Cerebral microbleeds are associated with chronic hypertension, advancing age, lacunar infarction, and white matter changes.5–7 We previously reported that they are predictive of the development of intracerebral haemorrhage, rather than infarction, in patients with no or mild leukoaraiosis, but not in those with advanced leukoaraiosis,8 and that low serum cholesterol is a major risk factor for microbleeds.9 A causal relation between microbleeds and intracerebral haemorrhage has been suggested.10–12 Recently, a distribution analysis conducted by Kinoshita et al indicated that microbleeds were present in the lentiform nucleus in 61 patients who experienced a haemorrhagic stroke (47%), in the thalamus in 54 (42%), in the cortico-subcortical region in 57 (44%), in the brain stem in 40 (34%), and in the cerebellum in 32 (25%).13 However, to the best of our knowledge, no comparative report has been published concerning the distribution and severity of lacunes and microbleeds. Chronic hypertension may cause microatheroma, lipohyalinosis, or microaneurysms, the locations of which cannot be determined by conventional computed tomography or MRI. Microbleeds and lacunes caused by these microscopic lesions are very small and occur multifocally in the brain; they indicate a bleeding-prone microangiopathy and an occlusive type of microangiopathy, respectively. Thus a comparison of these lesions could have great clinical significance.

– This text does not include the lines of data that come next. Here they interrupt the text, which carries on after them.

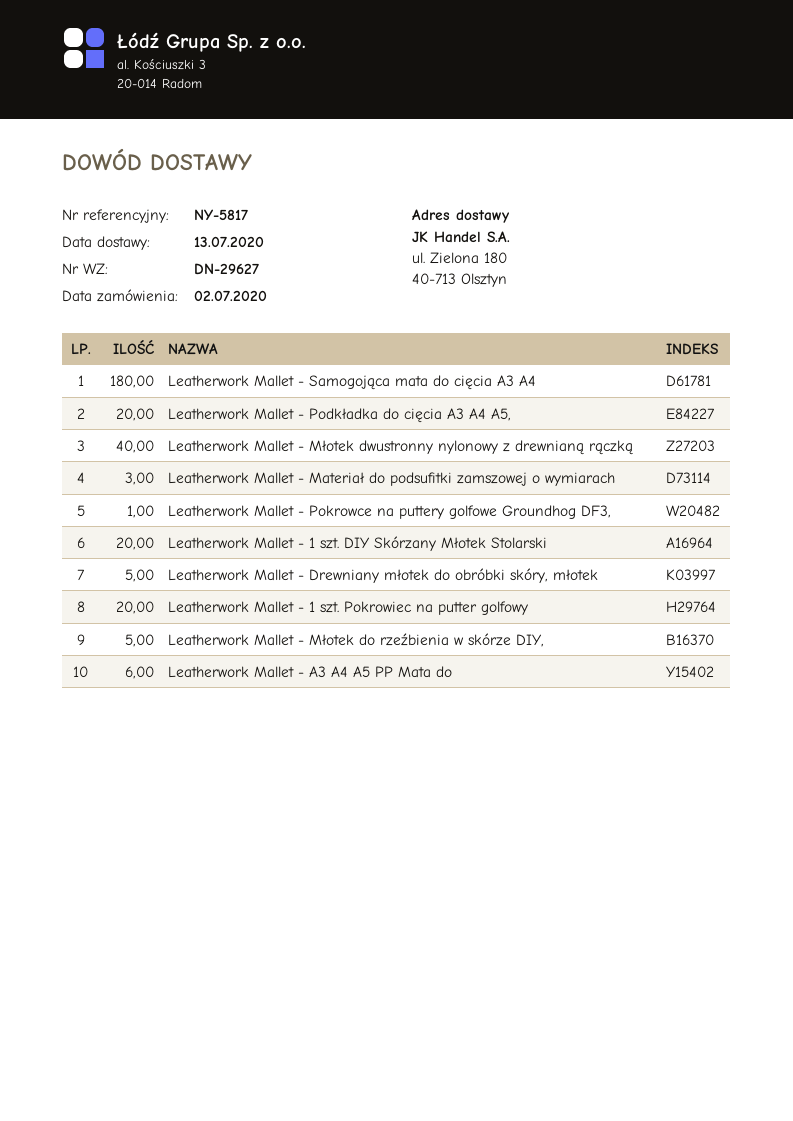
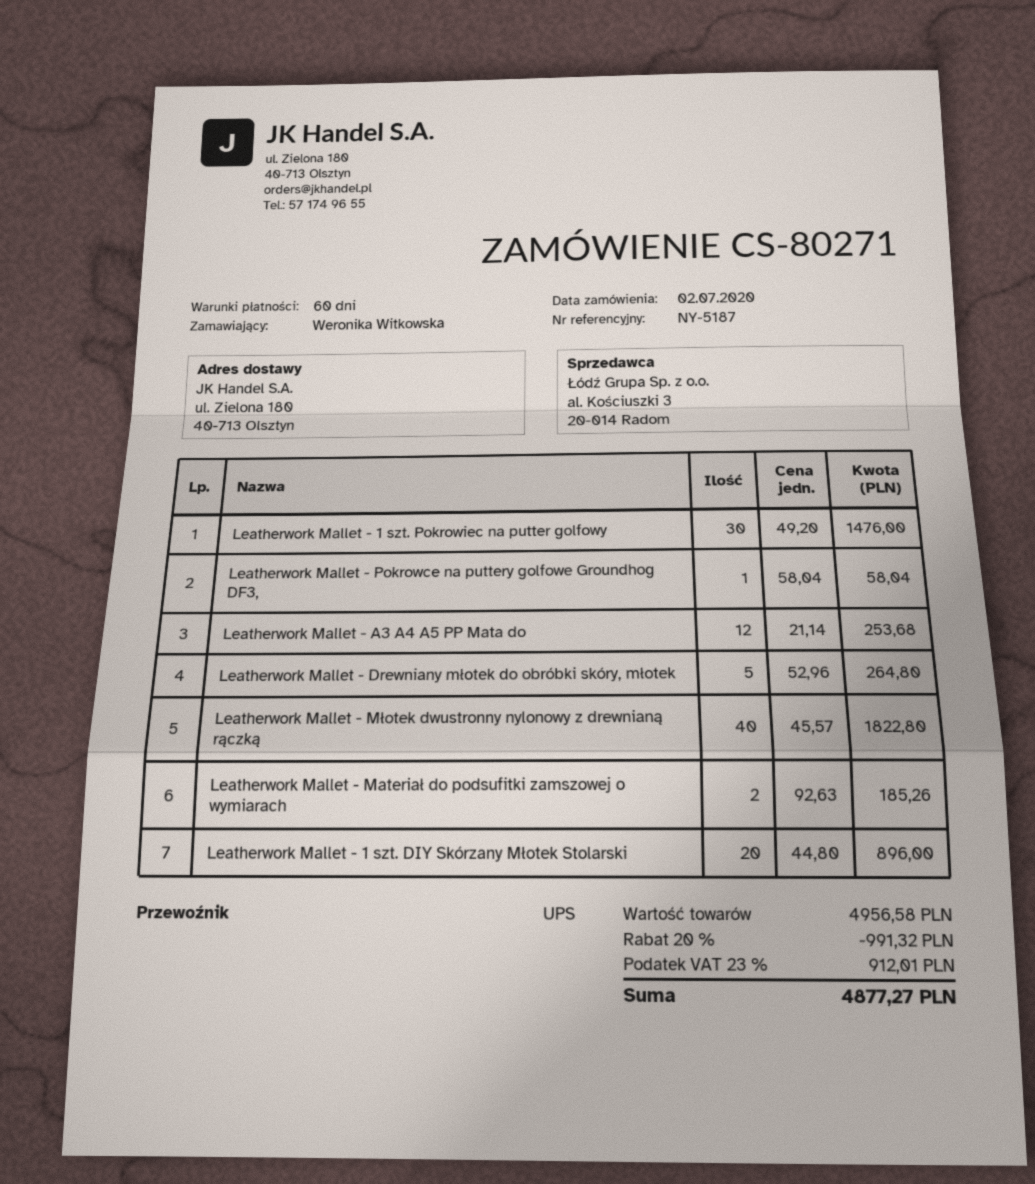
reference: NY-5817 -> NY-5187
Leatherwork Mallet - Samogojąca mata do cięcia A3 A4: 180 -> none
Leatherwork Mallet - Podkładka do cięcia A3 A4 A5,: 20 -> none
Leatherwork Mallet - Materiał do podsufitki zamszowej o wymiarach: 3 -> 2
Leatherwork Mallet - 1 szt. Pokrowiec na putter golfowy: 20 -> 30
Leatherwork Mallet - Młotek do rzeźbienia w skórze DIY,: 5 -> none
Leatherwork Mallet - A3 A4 A5 PP Mata do: 6 -> 12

In this study, we compared the spatial distribution of these lesions and undertook a correlation analysis using grading methods based on the numbers of lesions counted. We also did a correlation analysis to examine the relation between leukoaraiosis and the vascular lesions.



We examined prospectively a consecutive series of hypertensive patients from March 1997 to June 1999 at Seoul National University Hospital department of neurology, and identified 232 who underwent brain MRI, including GE-MRI. Hypertension was considered to be present if a subject had repeated blood pressure readings above 140/90 mm Hg at intervals of one week or more, or a previous history of hypertension and antihypertensive drug treatment.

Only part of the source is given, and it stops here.